[Work to be completed]:
Using the records below, output the stretch that opens with the line containing "[88,60,277,76] Help Build" and closes with the line containing "[85,759,293,773] [95,783,480,798] [95,803,176,816]", exactly and including both lines, with nothing more.

━━━━━ Task data ━━━━━

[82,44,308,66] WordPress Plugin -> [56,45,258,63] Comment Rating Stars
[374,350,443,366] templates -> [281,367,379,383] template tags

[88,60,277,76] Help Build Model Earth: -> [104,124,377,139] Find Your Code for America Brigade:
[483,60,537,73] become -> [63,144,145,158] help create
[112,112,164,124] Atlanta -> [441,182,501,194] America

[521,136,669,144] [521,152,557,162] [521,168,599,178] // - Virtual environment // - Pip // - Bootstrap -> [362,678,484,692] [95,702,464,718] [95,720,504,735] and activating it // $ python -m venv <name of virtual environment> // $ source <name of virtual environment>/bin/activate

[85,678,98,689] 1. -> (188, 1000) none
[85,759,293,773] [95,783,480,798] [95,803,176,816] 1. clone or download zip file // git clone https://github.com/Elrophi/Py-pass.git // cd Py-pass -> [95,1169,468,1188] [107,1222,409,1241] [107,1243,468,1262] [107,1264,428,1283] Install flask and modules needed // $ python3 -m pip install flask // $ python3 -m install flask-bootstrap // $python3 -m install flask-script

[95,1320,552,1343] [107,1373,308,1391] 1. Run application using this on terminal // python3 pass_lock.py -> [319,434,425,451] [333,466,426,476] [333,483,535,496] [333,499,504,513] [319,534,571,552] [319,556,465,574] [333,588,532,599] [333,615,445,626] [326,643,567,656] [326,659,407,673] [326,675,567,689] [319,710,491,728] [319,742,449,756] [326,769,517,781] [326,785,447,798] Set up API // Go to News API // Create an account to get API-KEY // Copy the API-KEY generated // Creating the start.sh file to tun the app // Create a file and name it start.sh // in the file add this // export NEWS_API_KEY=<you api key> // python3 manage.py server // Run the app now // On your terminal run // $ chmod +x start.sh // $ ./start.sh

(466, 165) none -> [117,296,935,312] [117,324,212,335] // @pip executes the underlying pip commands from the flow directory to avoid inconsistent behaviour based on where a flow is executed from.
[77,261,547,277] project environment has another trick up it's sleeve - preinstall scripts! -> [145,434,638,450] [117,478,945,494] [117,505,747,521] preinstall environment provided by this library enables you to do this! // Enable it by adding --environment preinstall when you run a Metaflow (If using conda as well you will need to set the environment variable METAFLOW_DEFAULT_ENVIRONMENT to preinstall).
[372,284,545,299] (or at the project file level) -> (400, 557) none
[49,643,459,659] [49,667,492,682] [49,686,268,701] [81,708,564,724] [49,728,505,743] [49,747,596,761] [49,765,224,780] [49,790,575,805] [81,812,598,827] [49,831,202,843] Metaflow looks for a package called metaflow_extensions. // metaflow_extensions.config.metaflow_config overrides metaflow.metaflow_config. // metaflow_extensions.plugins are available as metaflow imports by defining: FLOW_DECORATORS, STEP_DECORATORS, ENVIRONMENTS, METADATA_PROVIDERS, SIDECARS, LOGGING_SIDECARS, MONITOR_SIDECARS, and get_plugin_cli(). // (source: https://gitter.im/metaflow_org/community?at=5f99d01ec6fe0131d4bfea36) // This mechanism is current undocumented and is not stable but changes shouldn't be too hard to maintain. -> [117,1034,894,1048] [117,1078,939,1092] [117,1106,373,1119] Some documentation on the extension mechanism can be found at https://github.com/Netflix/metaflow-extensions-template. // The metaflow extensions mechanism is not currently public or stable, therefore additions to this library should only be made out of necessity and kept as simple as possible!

━━━━━

[Exercise answer]:
[88,60,277,76] Help Build Model Earth: -> [104,124,377,139] Find Your Code for America Brigade:
[483,60,537,73] become -> [63,144,145,158] help create
[112,112,164,124] Atlanta -> [441,182,501,194] America

[521,136,669,144] [521,152,557,162] [521,168,599,178] // - Virtual environment // - Pip // - Bootstrap -> [362,678,484,692] [95,702,464,718] [95,720,504,735] and activating it // $ python -m venv <name of virtual environment> // $ source <name of virtual environment>/bin/activate

[85,678,98,689] 1. -> (188, 1000) none
[85,759,293,773] [95,783,480,798] [95,803,176,816] 1. clone or download zip file // git clone https://github.com/Elrophi/Py-pass.git // cd Py-pass -> [95,1169,468,1188] [107,1222,409,1241] [107,1243,468,1262] [107,1264,428,1283] Install flask and modules needed // $ python3 -m pip install flask // $ python3 -m install flask-bootstrap // $python3 -m install flask-script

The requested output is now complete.